In both cases there are other regions of SRAM in use for other firmware purposes that aren't allocated to the patch. The H7 has about 1M of RAM overall.

Anyway, I have some ideas for reducing the effect of the SRAM bottleneck as we go forward. We're going to get some nice headroom without much work, but we still need to work on architecture improvements overall. There's a huge amount of Flash for us to work with. The H7 also has its nice L1 cache which is totally absent on the F4.


#31

Thank you for the details. This sounds really, really promising :slight_smile:


#32

i agree this is huge!!


#33

@urklang

Sorry bout all the questions here, but this is really great news all the info you give here :wink:

So one more here;

  • What about the cpu, compared to the old Axoloti?

#34

The new board has one of the latest revisions of the H7 which I have running at 480Mhz. The F4 in Core runs at 168Mhz.


#35

Roughly 3 times the speed, very nice....!
I like the idea of having objects preloaded in flash if it improves performance over all, the only thing I don't like is there being alot of objects I may never use. Maybe there is another approach to consider where you could choose the factory objects or a personal list of objects../ just a thought....:thinking:


#36

This is definitely where I want to go eventually. Giving the user the option to control what objects to store into Flash. We don't want to waste any space for people with things they aren't actively using, especially random community objects. SuperCollider has an approach kind of like this actually where adding your preferred extension objects takes a build cycle and but then they're available to your patches until you decide to uninstall them.

On the other hand we do have an entire extra megabyte of flash available to us (we have 2MB over Core's 1). My intuition is that this is huge compared to the amount of data we need to store for objects if we're reasonably clever about not being wasteful when we store them.
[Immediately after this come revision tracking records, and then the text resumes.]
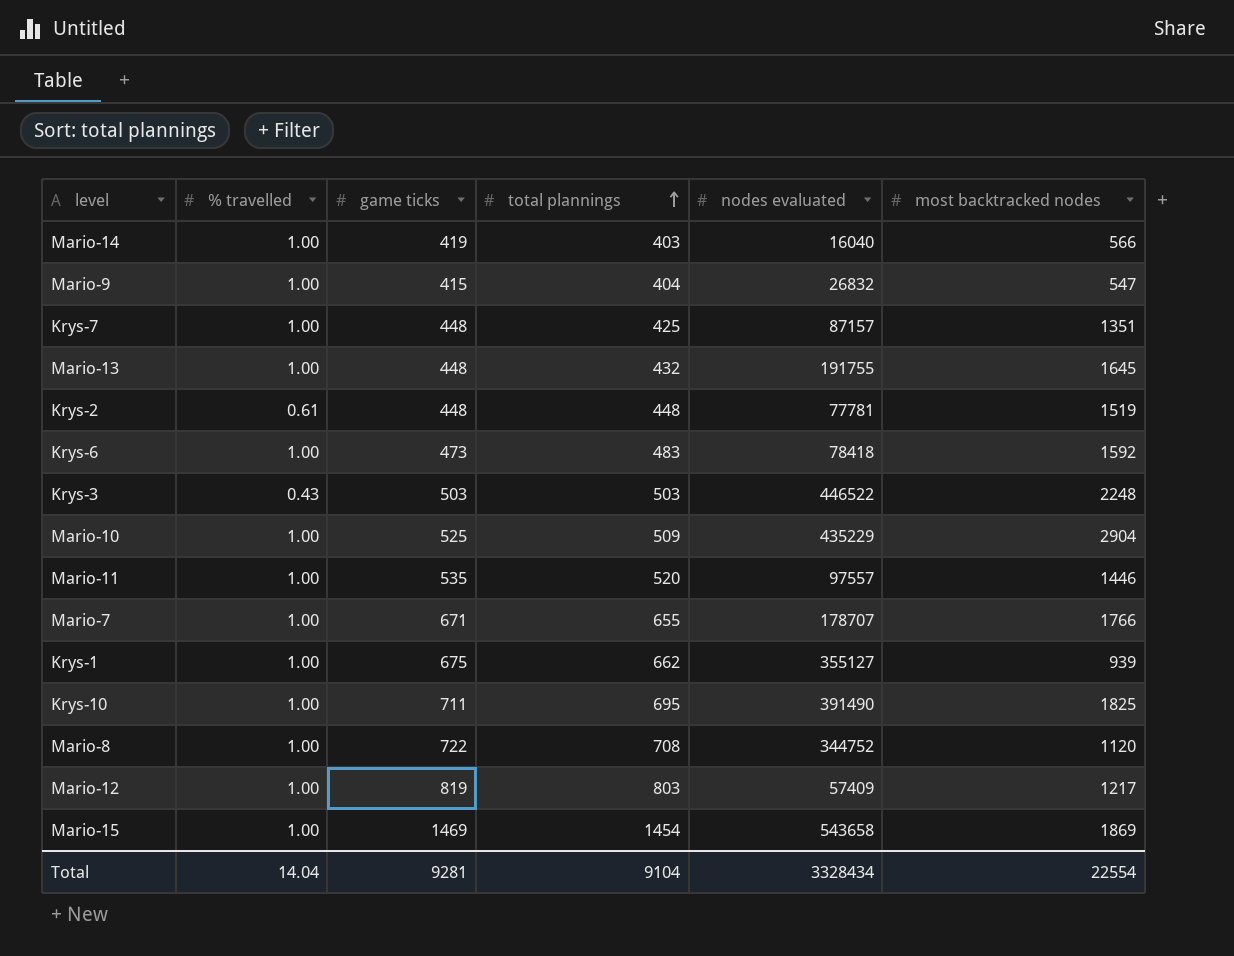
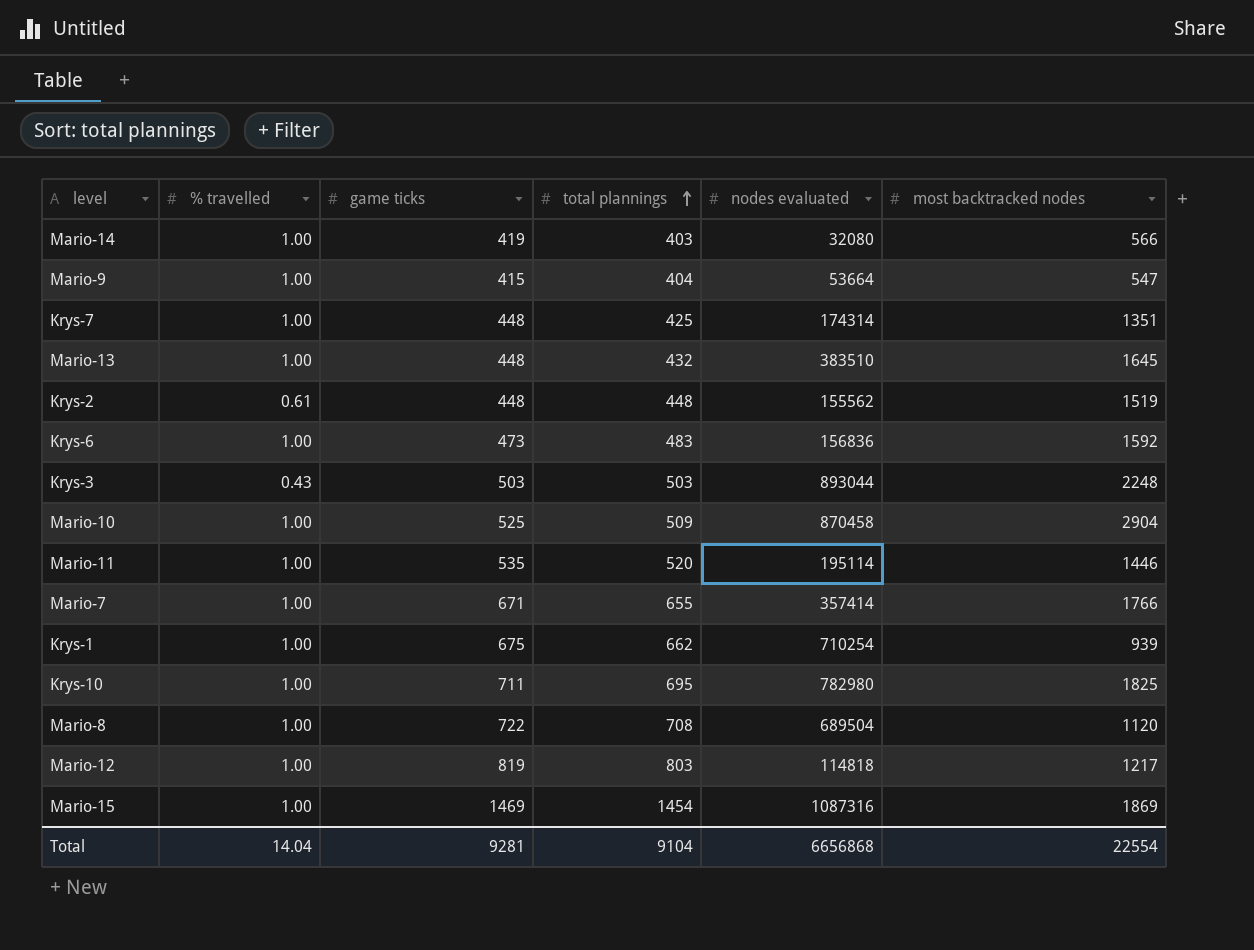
Mario-14 | nodes evaluated: 16040 -> 32080
Mario-9 | nodes evaluated: 26832 -> 53664
Krys-7 | nodes evaluated: 87157 -> 174314
Mario-13 | nodes evaluated: 191755 -> 383510
Krys-2 | nodes evaluated: 77781 -> 155562
Krys-6 | nodes evaluated: 78418 -> 156836
Krys-3 | nodes evaluated: 446522 -> 893044
Mario-10 | nodes evaluated: 435229 -> 870458
Mario-11 | nodes evaluated: 97557 -> 195114
Mario-7 | nodes evaluated: 178707 -> 357414
Krys-1 | nodes evaluated: 355127 -> 710254
Krys-10 | nodes evaluated: 391490 -> 782980
Mario-8 | nodes evaluated: 344752 -> 689504
Mario-12 | nodes evaluated: 57409 -> 114818
Mario-15 | nodes evaluated: 543658 -> 1087316
Total | nodes evaluated: 3328434 -> 6656868

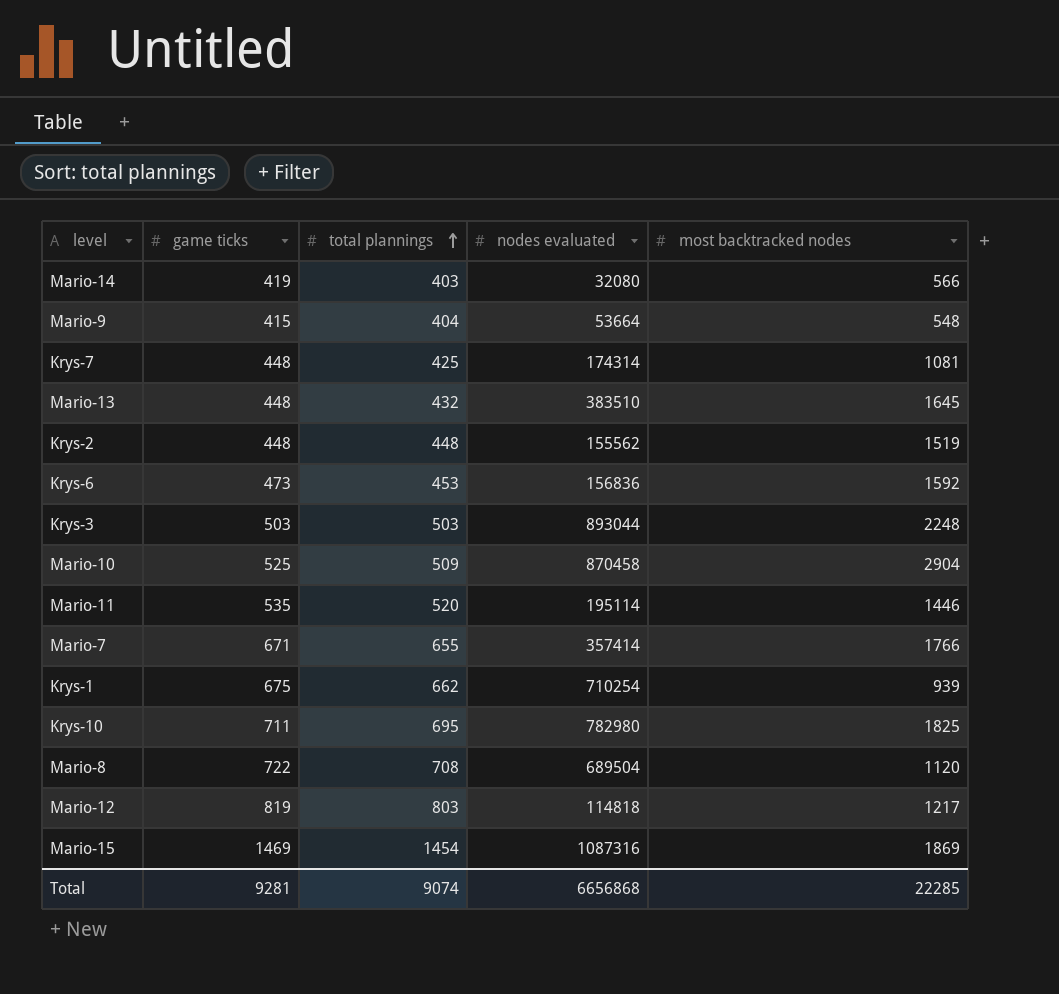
column % travelled | position: 2 -> none
Mario-9 | most backtracked nodes: 547 -> 548
Krys-7 | most backtracked nodes: 1351 -> 1081
Krys-6 | total plannings: 483 -> 453
Total | total plannings: 9104 -> 9074
Total | most backtracked nodes: 22554 -> 22285

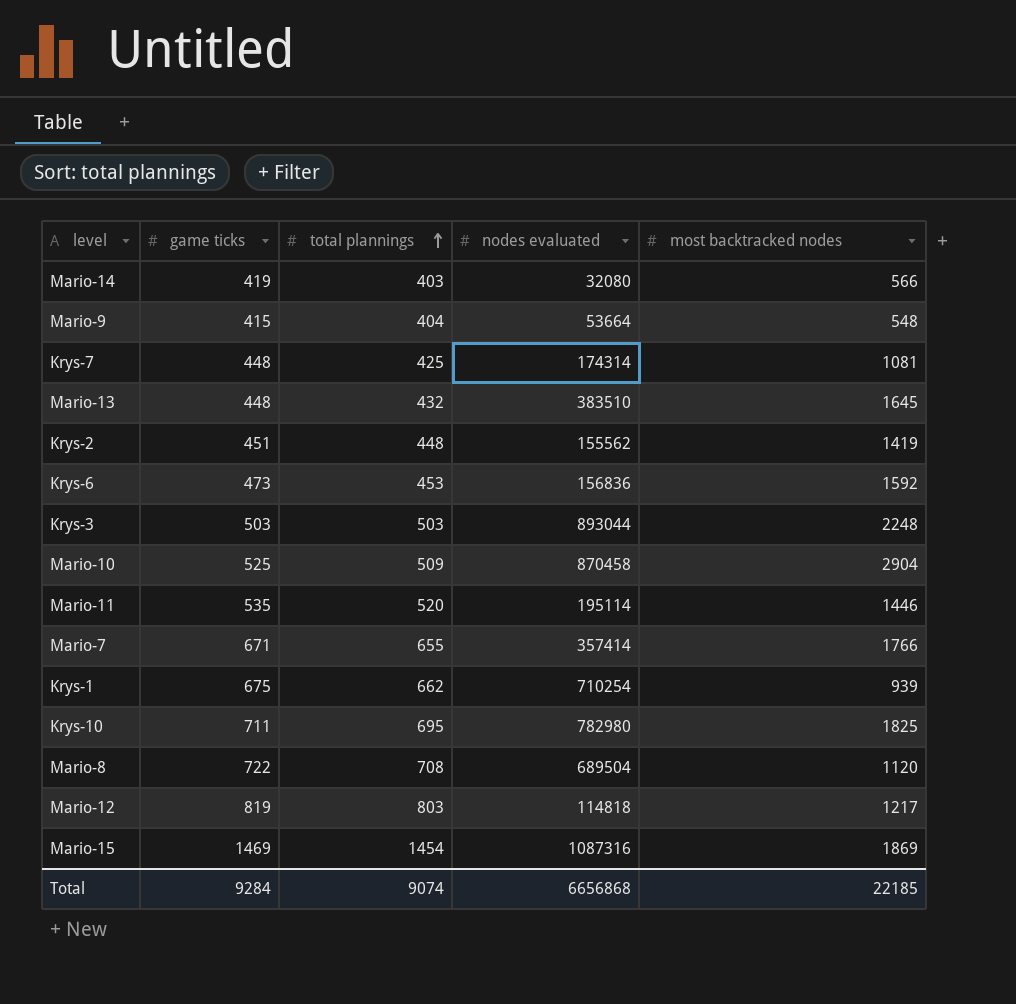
Krys-2 | game ticks: 448 -> 451
Krys-2 | most backtracked nodes: 1519 -> 1419
Total | game ticks: 9281 -> 9284
Total | most backtracked nodes: 22285 -> 22185

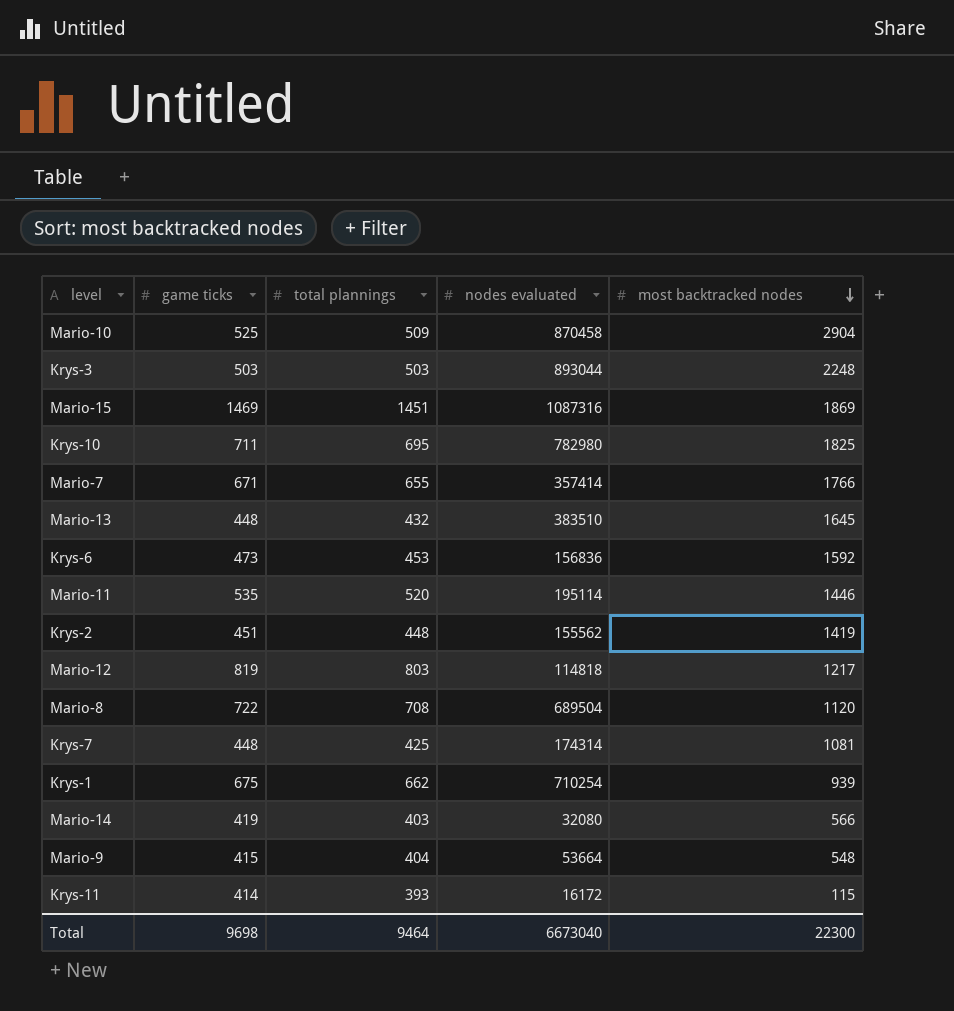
row order: total plannings ascending -> most backtracked nodes descending
Mario-15 | total plannings: 1454 -> 1451
row Krys-11: none -> 414 | 393 | 16172 | 115
Total | game ticks: 9284 -> 9698
Total | total plannings: 9074 -> 9464
Total | nodes evaluated: 6656868 -> 6673040
Total | most backtracked nodes: 22185 -> 22300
Some objects need to be parameterized and stored more compactly. Take the basic example of mixer objects. Instead of having Mix1, Mix2, ..., Mix8 all stored separately, we want some kind of MixN that takes the number of inputs as a parameter and generates the appropriate object. This might be a behind the scenes optimization. At the patcher level, it could still be exact sizes like we're used to like Mix2, etc.


#37

Yeah that is my worry too. Pretty much every object gets edited here, so they are not factory objects anymore, they are always edits.


#38

I edit a lot of objects too. But the main reason is usally that I delete unused dials, toggles or disps because they use up additional sram.
It would be super great if we could just freeze objects, meaning that all dial values become constant, feedback is disabled so that there is no additional ram usage.
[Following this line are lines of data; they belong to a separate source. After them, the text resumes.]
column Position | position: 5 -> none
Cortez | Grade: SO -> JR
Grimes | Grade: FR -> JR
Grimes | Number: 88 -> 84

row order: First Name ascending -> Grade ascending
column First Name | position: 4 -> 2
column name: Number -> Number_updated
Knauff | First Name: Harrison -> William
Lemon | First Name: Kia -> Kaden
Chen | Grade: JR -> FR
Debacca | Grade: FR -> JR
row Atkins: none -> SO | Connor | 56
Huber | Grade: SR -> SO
I like the Idea that you can load the objects that you'll actually need into the flash. But as it works now I rework almost every object because almost all objects have wasteful dials and stuff...

EDIT: Of course there will be more ram and everything but nowing myself I will bring that to limit too propably :wink:


#39

Object freezing is a great idea. I'm wondering if there might be a way that we could pull off something like this behind the scenes so the user doesn't have to manage it directly unless they want to. I'm thinking of sort of an "on-demand"/"lazy" system where non-essential features of a patch are static and consuming minimal resources until the user actually interacts with them. Rough concrete example: some object with tons of knobs only represents the "possibility" of having all those knobs; the backend waits to actually consume resources for it until the user changes the value.
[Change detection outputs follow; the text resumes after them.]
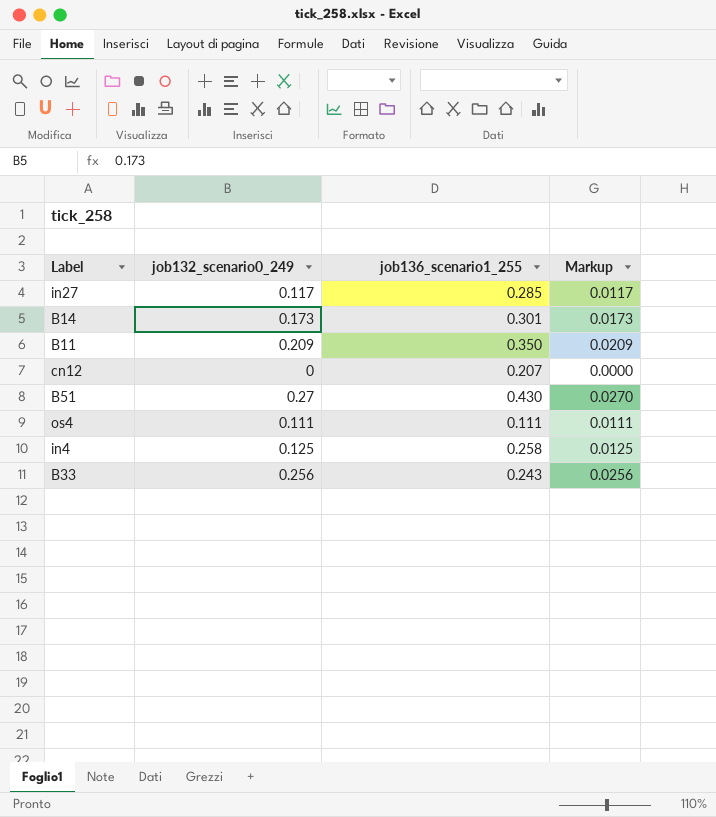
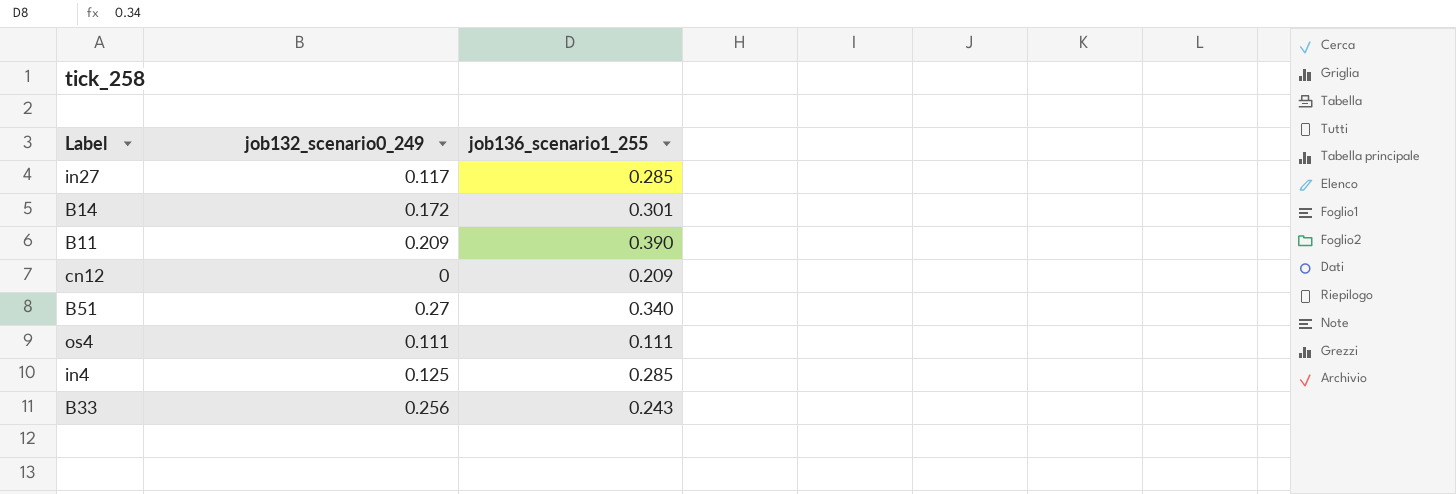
column Markup | formula: [job132_scenario0_249] * 0.1 -> none
B14 | job132_scenario0_249: 0.173 -> 0.172
B11 | job136_scenario1_255: 0.350 -> 0.390
cn12 | job136_scenario1_255: 0.207 -> 0.209
B51 | job136_scenario1_255: 0.430 -> 0.340
in4 | job136_scenario1_255: 0.258 -> 0.285

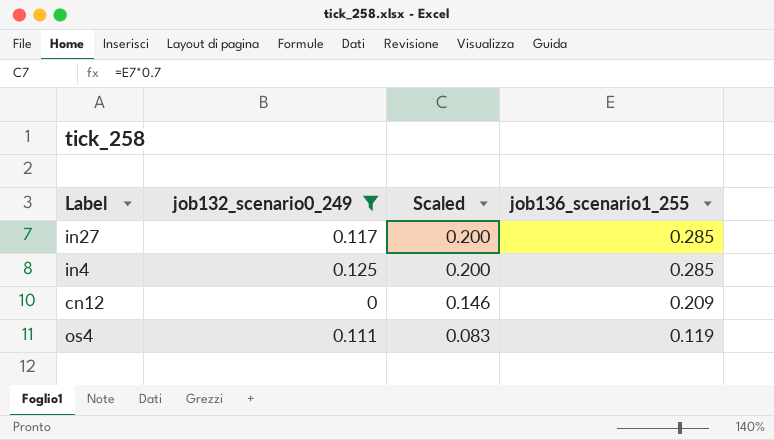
filter: none -> job132_scenario0_249 <= 0.125
row order: none -> Scaled descending
column Scaled | formula: none -> [job136_scenario1_255] * 0.7
os4 | job136_scenario1_255: 0.111 -> 0.119

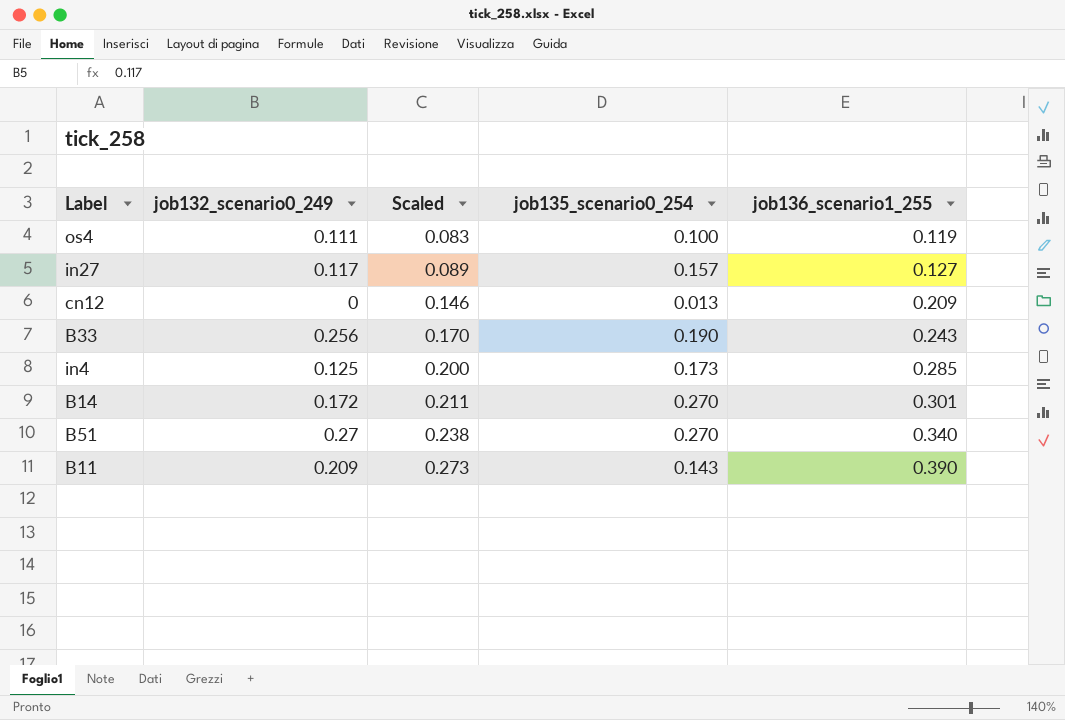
filter: job132_scenario0_249 <= 0.125 -> none
row order: Scaled descending -> Scaled ascending
column job135_scenario0_254 | position: none -> 4
in27 | Scaled: 0.200 -> 0.089
in27 | job136_scenario1_255: 0.285 -> 0.127

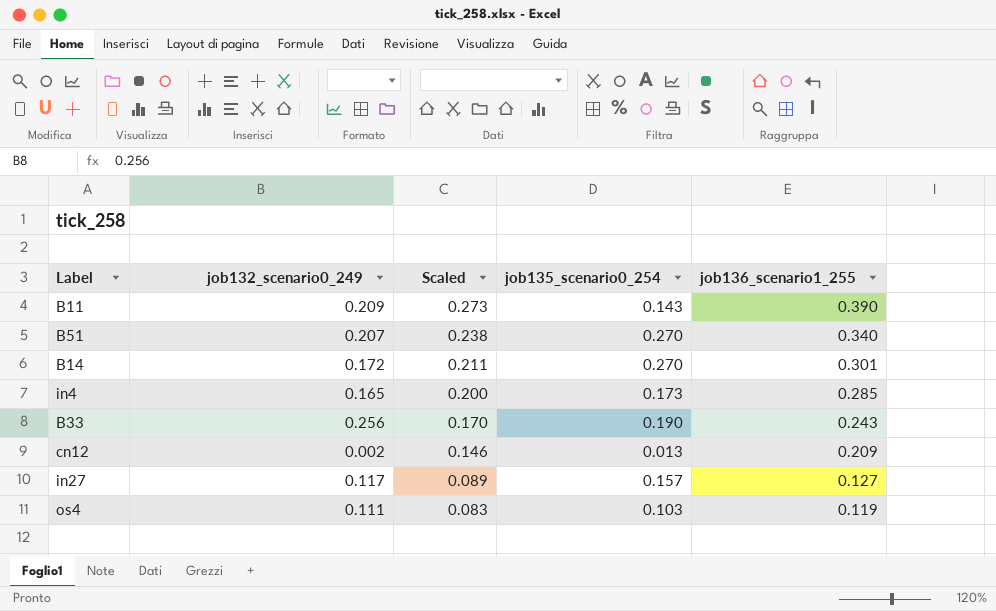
row order: Scaled ascending -> Scaled descending
B51 | job132_scenario0_249: 0.27 -> 0.207
in4 | job132_scenario0_249: 0.125 -> 0.165
cn12 | job132_scenario0_249: 0 -> 0.002
os4 | job135_scenario0_254: 0.100 -> 0.103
It all comes back to "What is the absolute minimum work we can do to make the correct patch calculation right now?" And then being able to transition smoothly into higher resource usage as needed.


#40

Hmmm I get this Idea but on the first sight I'm a bit skeptical. One of the things I like most about axoloti is that it's limits are quite well defined. Either the ram is full or not. Either CPU is full or not. In the first case it works reliably in the second not at all. In what you describe there isn't this clear control anyore.

Then a manual freeze would be the low hanging fruit right?